Structure: Formatting & Hierarchy
A simple Markdown-style hierarchy is followed to parse the importance of different instructions:
# (Single Hash): Indicates the highest level of hierarchy (Project Vision or Major Sections).
- ## (Double Hash): Used for the second-highest level (Specific Modules or Workflows).
- ### (Triple Hash): Used for the third level and below (Detailed Tasks or Technical Nuances).
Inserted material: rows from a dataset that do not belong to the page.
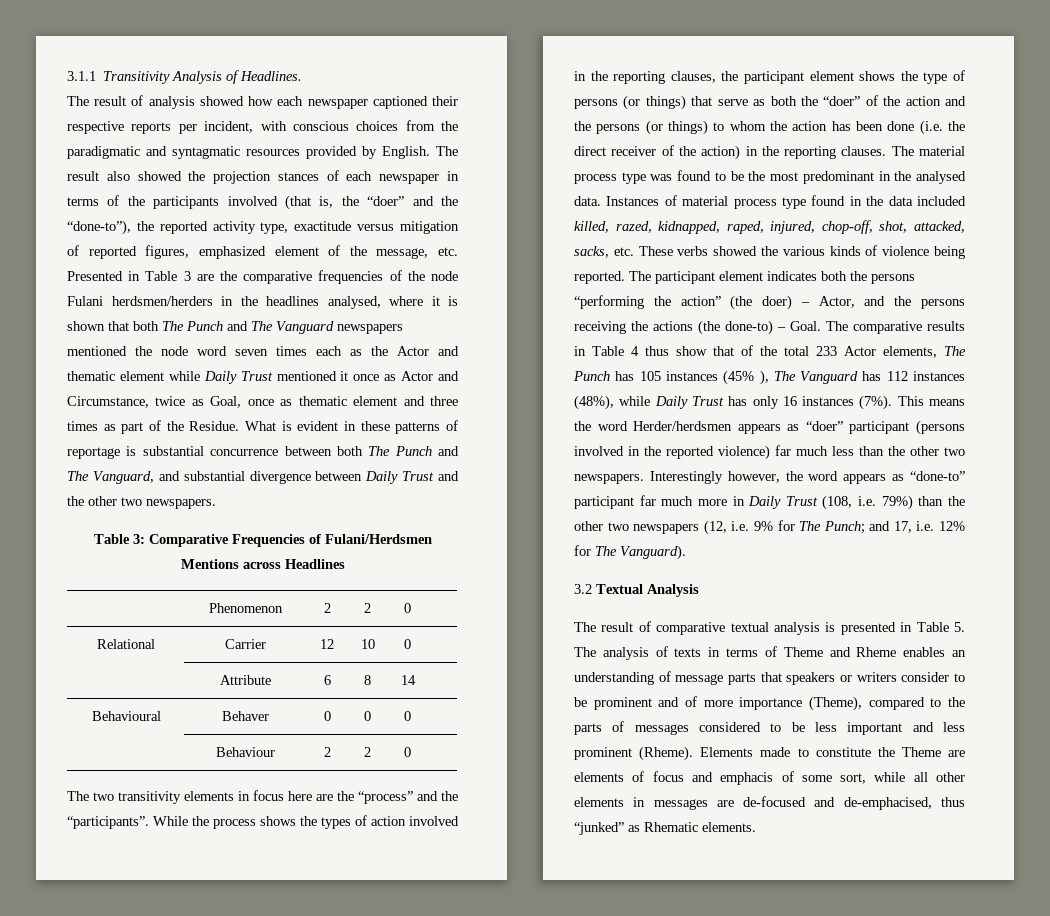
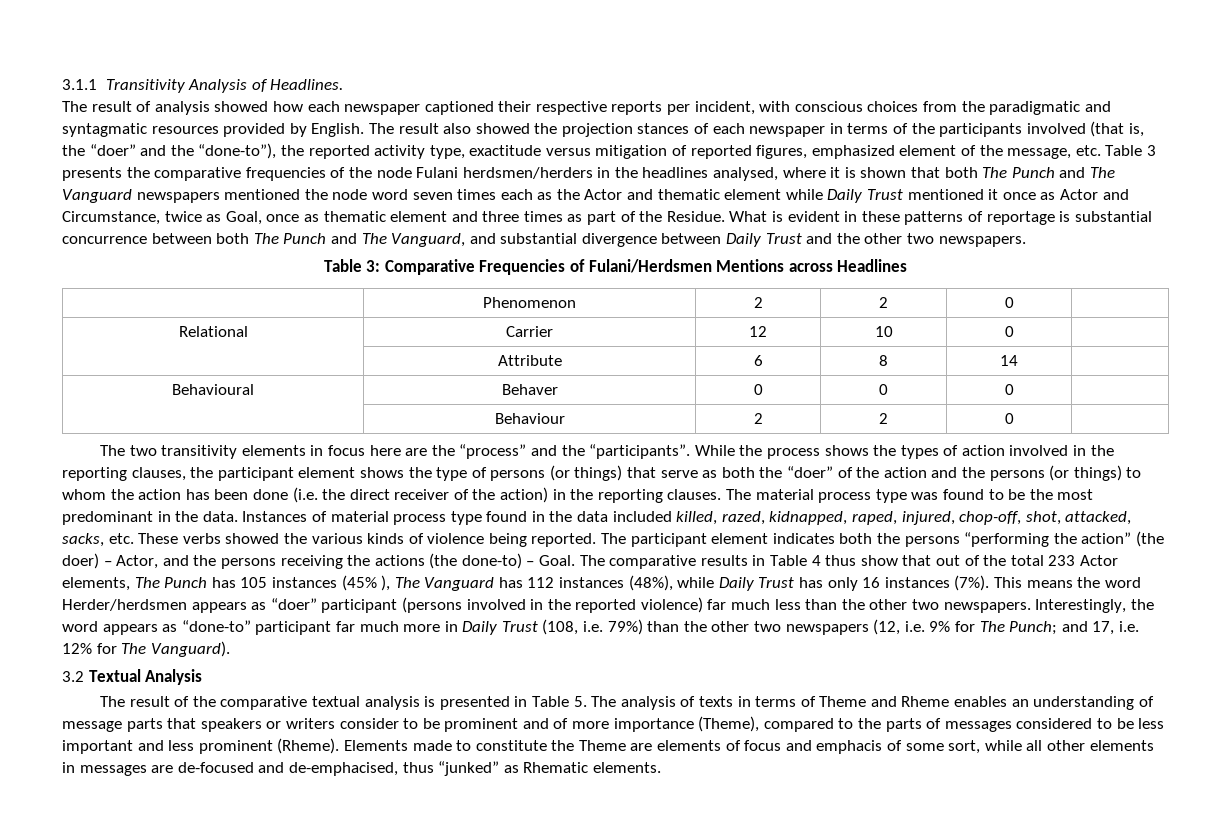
- The result also showed the projection stances of each newspaper in terms of the participants involved (that is, the “doer” and the “done-to”), the reported activity type, exactitude versus mitigation of reported figures, emphasized element of the message, etc. Presented in Table 3 are the comparative frequencies of the node Fulani herdsmen/herders in the headlines analysed, where it is shown that both The Punch and The Vanguard newspapers mentioned the node word seven times each as the Actor and thematic element while Daily Trust mentioned it once as Actor and Circumstance, twice as Goal, once as thematic element and three times as part of the Residue.
+ The result also showed the projection stances of each newspaper in terms of the participants involved (that is, the “doer” and the “done-to”), the reported activity type, exactitude versus mitigation of reported figures, emphasized element of the message, etc. Table 3 presents the comparative frequencies of the node Fulani herdsmen/herders in the headlines analysed, where it is shown that both The Punch and The Vanguard newspapers mentioned the node word seven times each as the Actor and thematic element while Daily Trust mentioned it once as Actor and Circumstance, twice as Goal, once as thematic element and three times as part of the Residue.
- The material process type was found to be the most predominant in the analysed data.
+ The material process type was found to be the most predominant in the data.
- The comparative results in Table 4 thus show that of the total 233 Actor elements, The Punch has 105 instances (45% ), The Vanguard has 112 instances (48%), while Daily Trust has only 16 instances (7%).
+ The comparative results in Table 4 thus show that out of the total 233 Actor elements, The Punch has 105 instances (45% ), The Vanguard has 112 instances (48%), while Daily Trust has only 16 instances (7%).
- Interestingly however, the word appears as “done-to” participant far much more in Daily Trust (108, i.e. 79%) than the other two newspapers (12, i.e. 9% for The Punch; and 17, i.e. 12% for The Vanguard).
+ Interestingly, the word appears as “done-to” participant far much more in Daily Trust (108, i.e. 79%) than the other two newspapers (12, i.e. 9% for The Punch; and 17, i.e. 12% for The Vanguard).
- The result of comparative textual analysis is presented in Table 5. The analysis of texts in terms of Theme and Rheme enables an understanding of message parts that speakers or writers consider to be prominent and of more importance (Theme), compared to the parts of messages considered to be less important and less prominent (Rheme).
+ The result of the comparative textual analysis is presented in Table 5. The analysis of texts in terms of Theme and Rheme enables an understanding of message parts that speakers or writers consider to be prominent and of more importance (Theme), compared to the parts of messages considered to be less important and less prominent (Rheme).

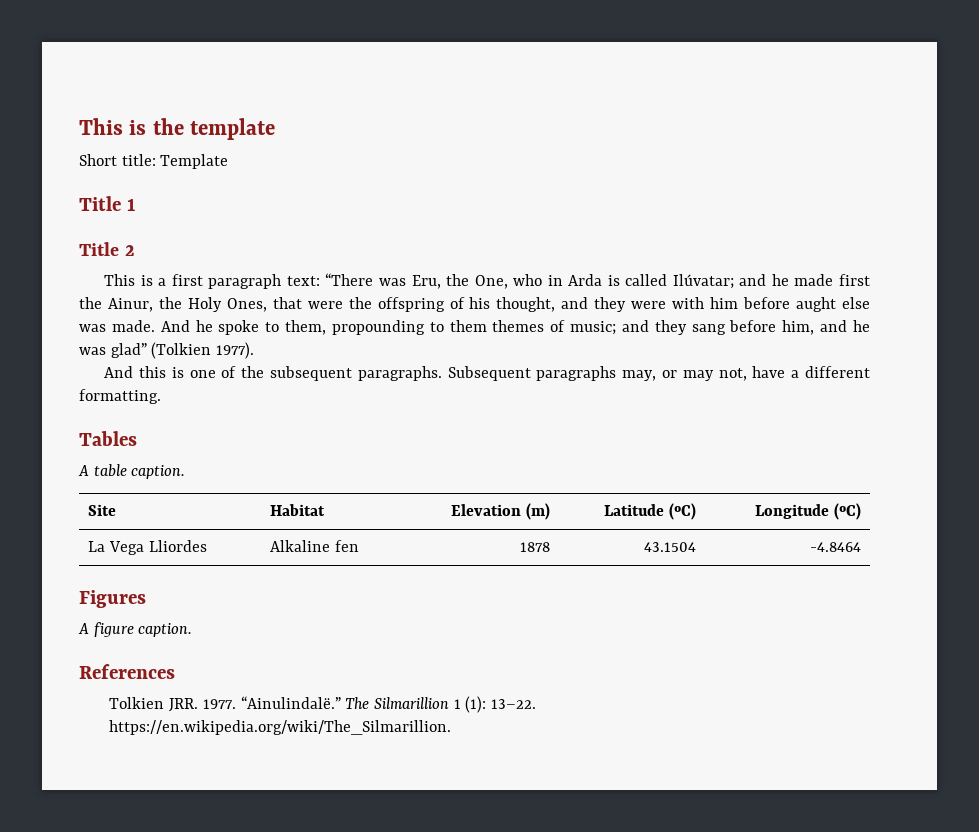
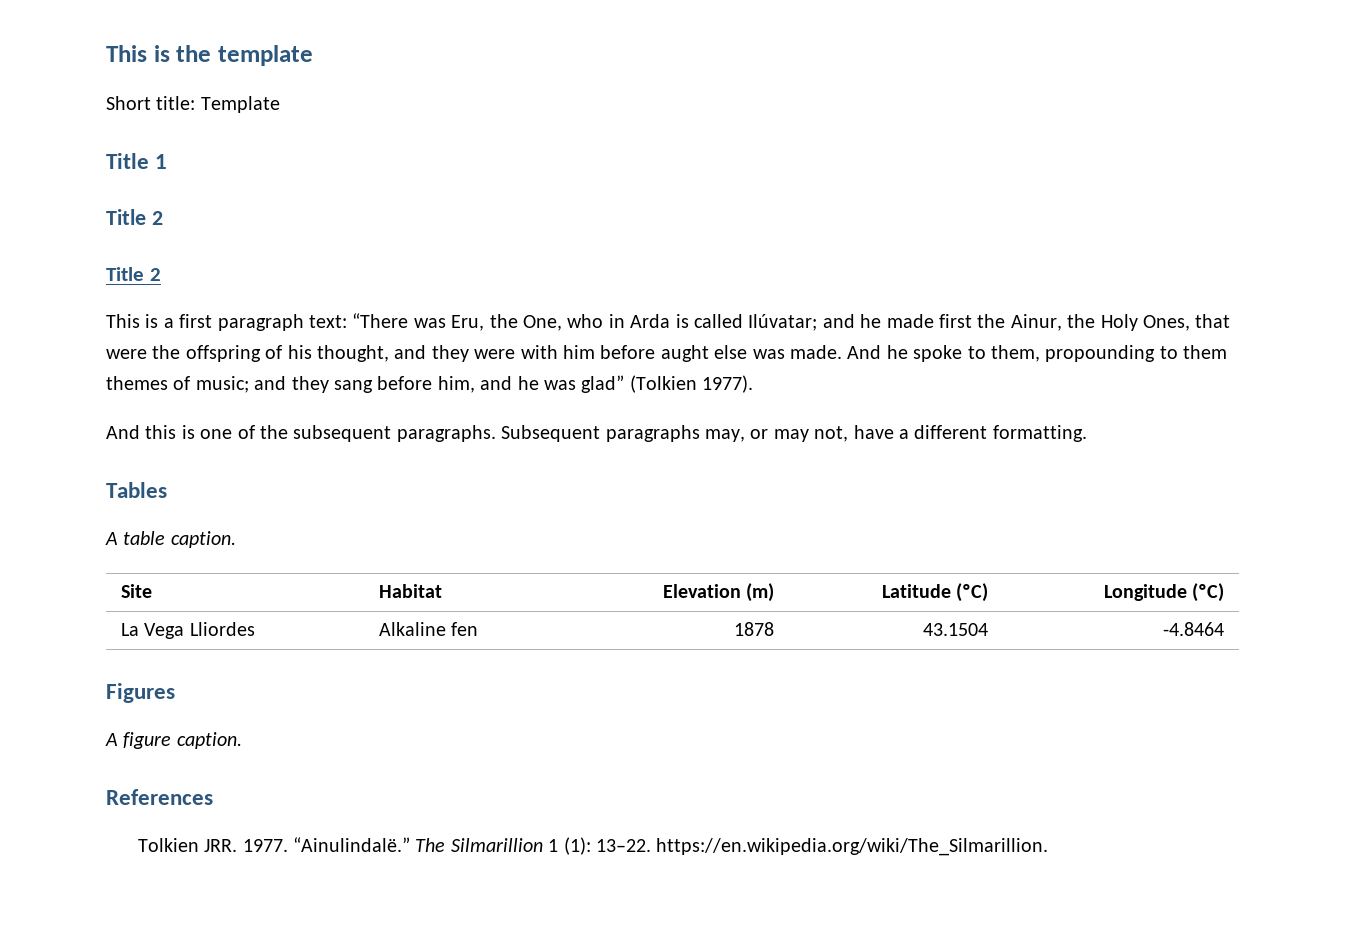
  Title 1
+ Title 2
There are no specific constraints apart from above markers.
Sample File
Here is a sample Agents.md file. All the instructions and guidelines are in plain text.
The first line states the project vision and the expectations for AI Agents. The second line has instructions with details.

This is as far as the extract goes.